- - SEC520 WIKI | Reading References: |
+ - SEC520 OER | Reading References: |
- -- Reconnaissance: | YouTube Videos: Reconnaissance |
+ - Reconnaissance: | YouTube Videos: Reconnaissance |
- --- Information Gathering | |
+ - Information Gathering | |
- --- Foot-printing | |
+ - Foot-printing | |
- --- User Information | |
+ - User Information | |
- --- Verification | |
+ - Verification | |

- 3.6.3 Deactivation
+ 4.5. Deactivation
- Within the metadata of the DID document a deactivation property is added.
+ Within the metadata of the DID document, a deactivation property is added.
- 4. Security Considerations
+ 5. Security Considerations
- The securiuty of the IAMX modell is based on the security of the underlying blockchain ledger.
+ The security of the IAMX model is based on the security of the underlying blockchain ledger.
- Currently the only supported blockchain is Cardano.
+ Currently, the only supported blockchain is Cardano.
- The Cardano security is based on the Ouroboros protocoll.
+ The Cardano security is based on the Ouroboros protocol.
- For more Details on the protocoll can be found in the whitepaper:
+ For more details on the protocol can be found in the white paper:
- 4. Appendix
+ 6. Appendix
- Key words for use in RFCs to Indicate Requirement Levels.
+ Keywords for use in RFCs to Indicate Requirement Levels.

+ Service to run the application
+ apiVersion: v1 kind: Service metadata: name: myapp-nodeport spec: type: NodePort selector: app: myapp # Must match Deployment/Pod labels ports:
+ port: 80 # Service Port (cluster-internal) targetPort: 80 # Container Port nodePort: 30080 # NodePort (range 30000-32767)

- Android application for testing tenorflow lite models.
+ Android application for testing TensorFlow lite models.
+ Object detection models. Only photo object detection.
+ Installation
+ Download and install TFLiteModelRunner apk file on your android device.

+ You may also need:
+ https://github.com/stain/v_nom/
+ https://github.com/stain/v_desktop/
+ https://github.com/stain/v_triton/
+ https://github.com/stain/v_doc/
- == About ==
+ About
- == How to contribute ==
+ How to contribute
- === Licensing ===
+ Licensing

#### What is required
The lines to return are those in the entries above that include "Information".

#### Reply
- --- Information Gathering | |
+ - Information Gathering | |
- --- User Information | |
+ - User Information | |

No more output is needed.